- DATA TO PROCESS -
--- START ---

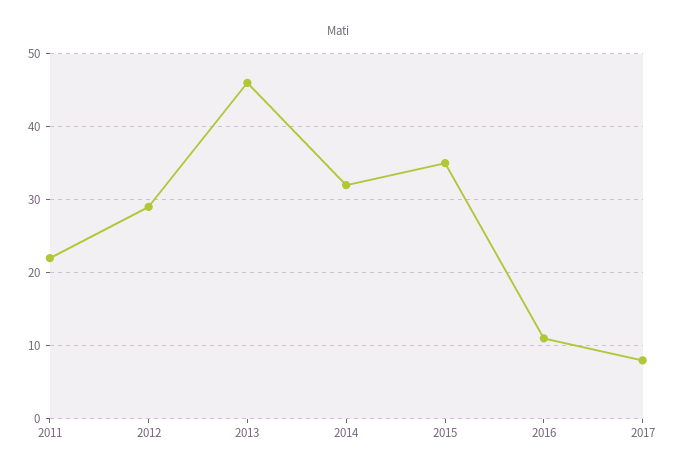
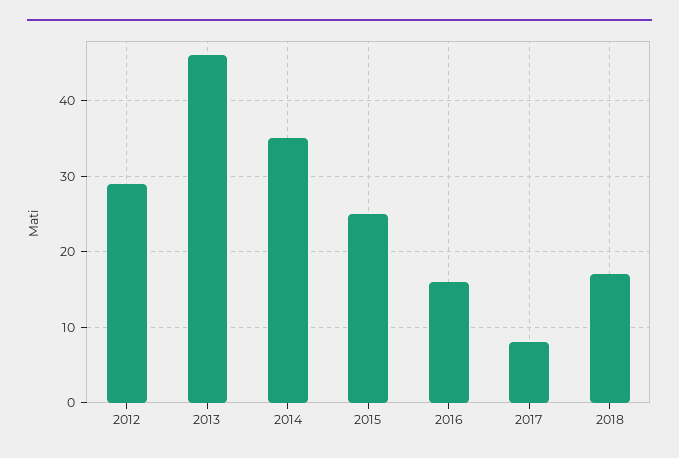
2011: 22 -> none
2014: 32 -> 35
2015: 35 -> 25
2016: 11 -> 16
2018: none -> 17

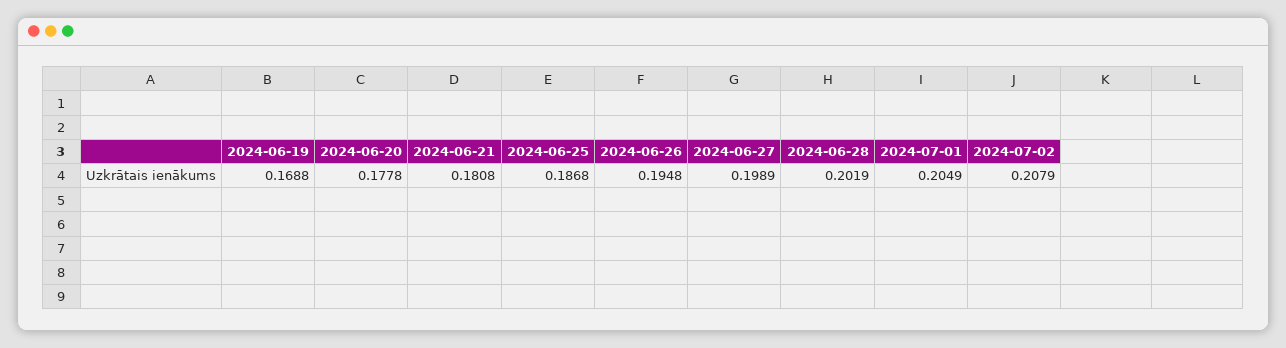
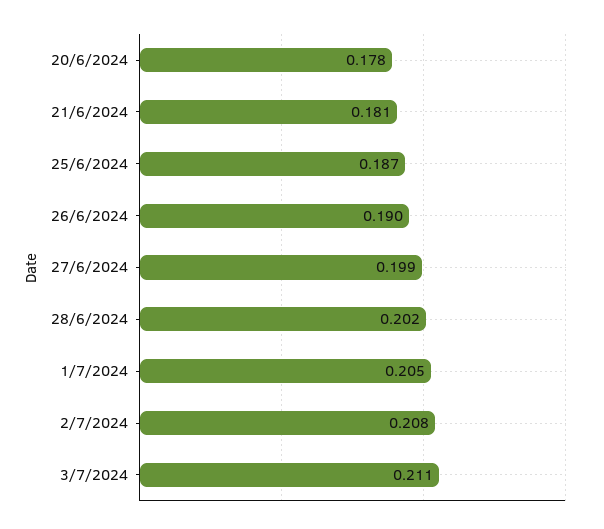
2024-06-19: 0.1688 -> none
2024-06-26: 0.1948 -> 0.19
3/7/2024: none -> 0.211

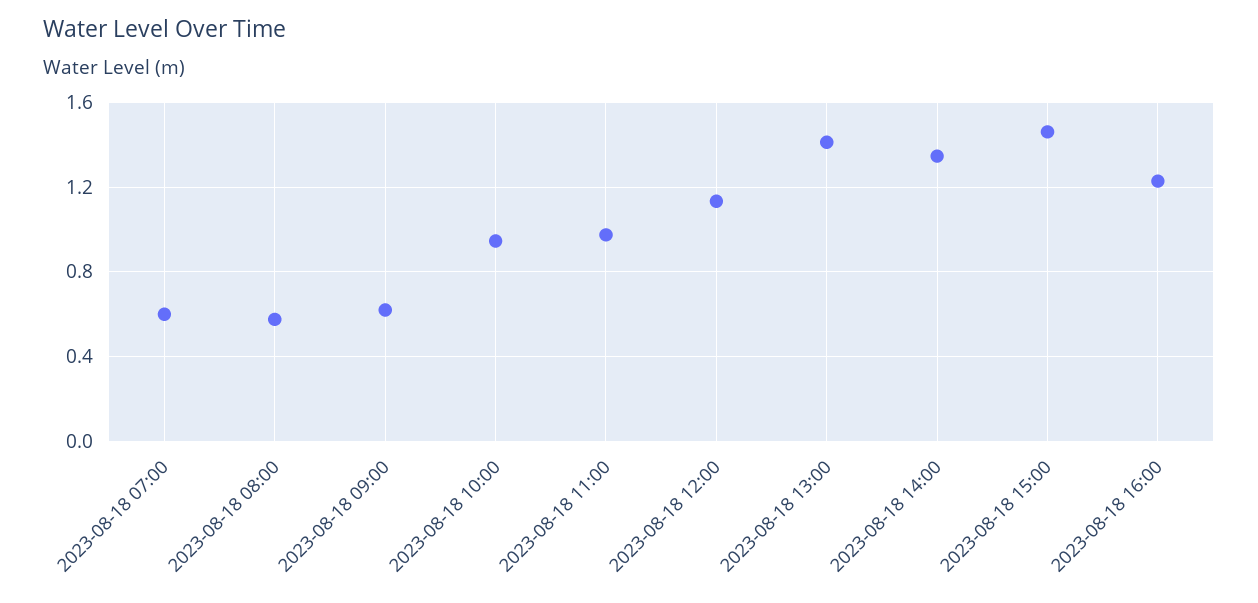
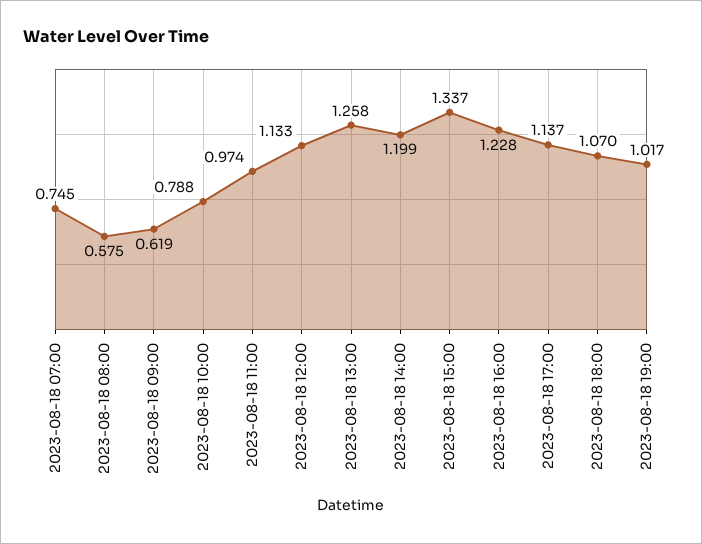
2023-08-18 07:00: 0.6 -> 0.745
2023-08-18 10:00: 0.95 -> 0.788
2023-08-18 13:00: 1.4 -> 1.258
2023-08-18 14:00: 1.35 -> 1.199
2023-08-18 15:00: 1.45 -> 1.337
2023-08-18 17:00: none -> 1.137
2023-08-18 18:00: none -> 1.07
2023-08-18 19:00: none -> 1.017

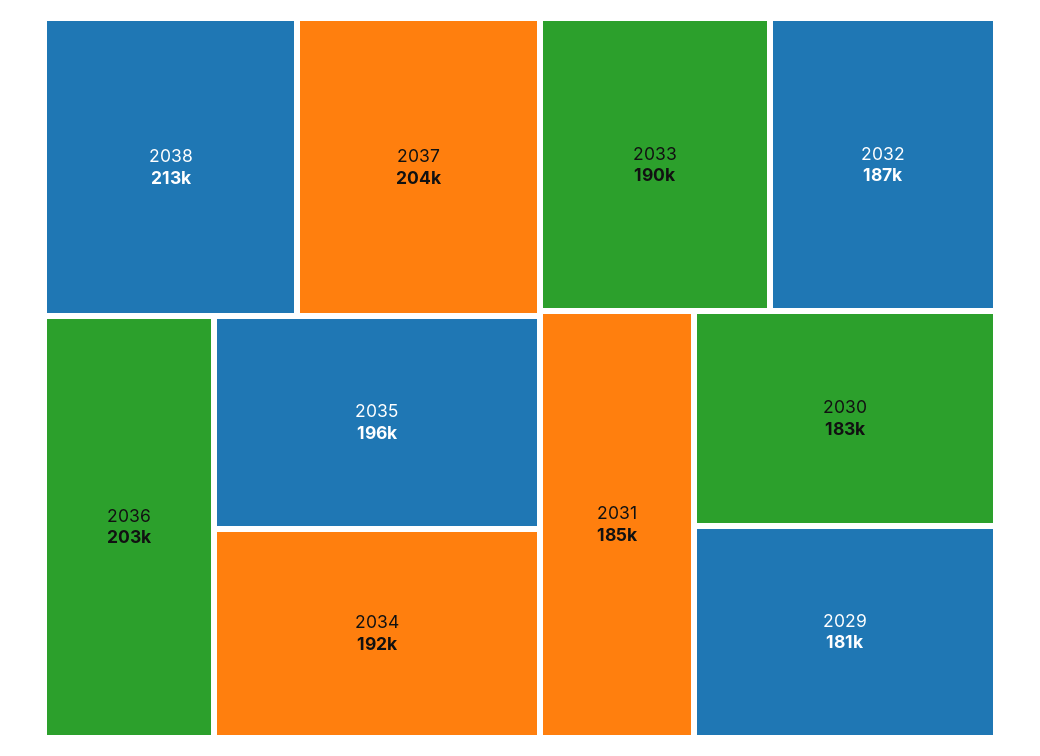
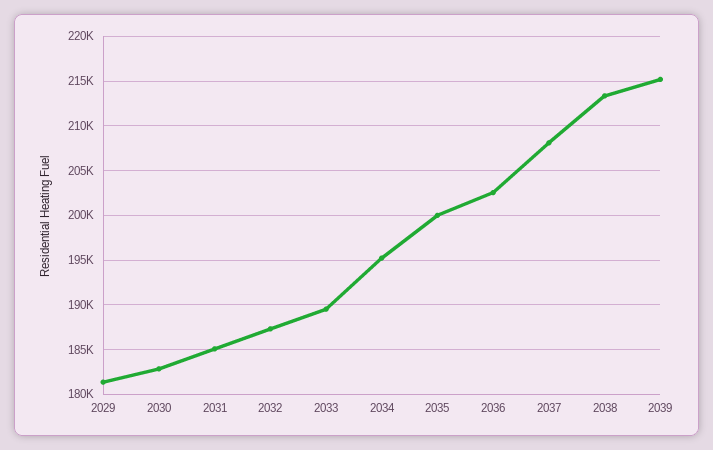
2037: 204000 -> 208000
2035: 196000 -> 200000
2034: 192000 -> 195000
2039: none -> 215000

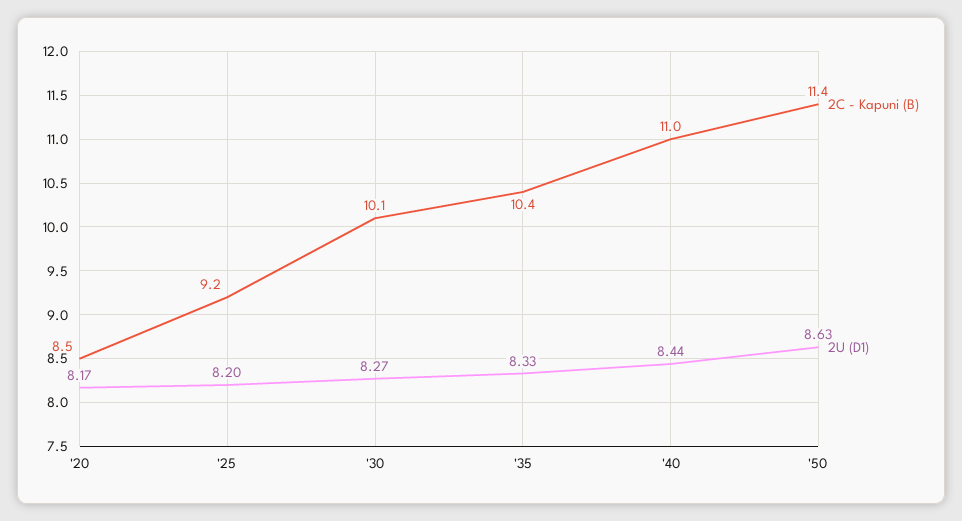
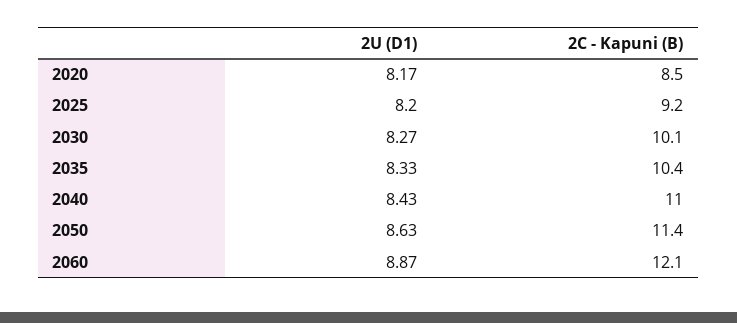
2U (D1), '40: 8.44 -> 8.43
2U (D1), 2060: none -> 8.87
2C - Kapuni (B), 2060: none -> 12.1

--- END ---

- TASK INSTRUCTIONS -
Write the records above out again word for word, skipping each picture.

- SOLUTION FOR THIS PROBLEM -
2011: 22 -> none
2014: 32 -> 35
2015: 35 -> 25
2016: 11 -> 16
2018: none -> 17

2024-06-19: 0.1688 -> none
2024-06-26: 0.1948 -> 0.19
3/7/2024: none -> 0.211

2023-08-18 07:00: 0.6 -> 0.745
2023-08-18 10:00: 0.95 -> 0.788
2023-08-18 13:00: 1.4 -> 1.258
2023-08-18 14:00: 1.35 -> 1.199
2023-08-18 15:00: 1.45 -> 1.337
2023-08-18 17:00: none -> 1.137
2023-08-18 18:00: none -> 1.07
2023-08-18 19:00: none -> 1.017

2037: 204000 -> 208000
2035: 196000 -> 200000
2034: 192000 -> 195000
2039: none -> 215000

2U (D1), '40: 8.44 -> 8.43
2U (D1), 2060: none -> 8.87
2C - Kapuni (B), 2060: none -> 12.1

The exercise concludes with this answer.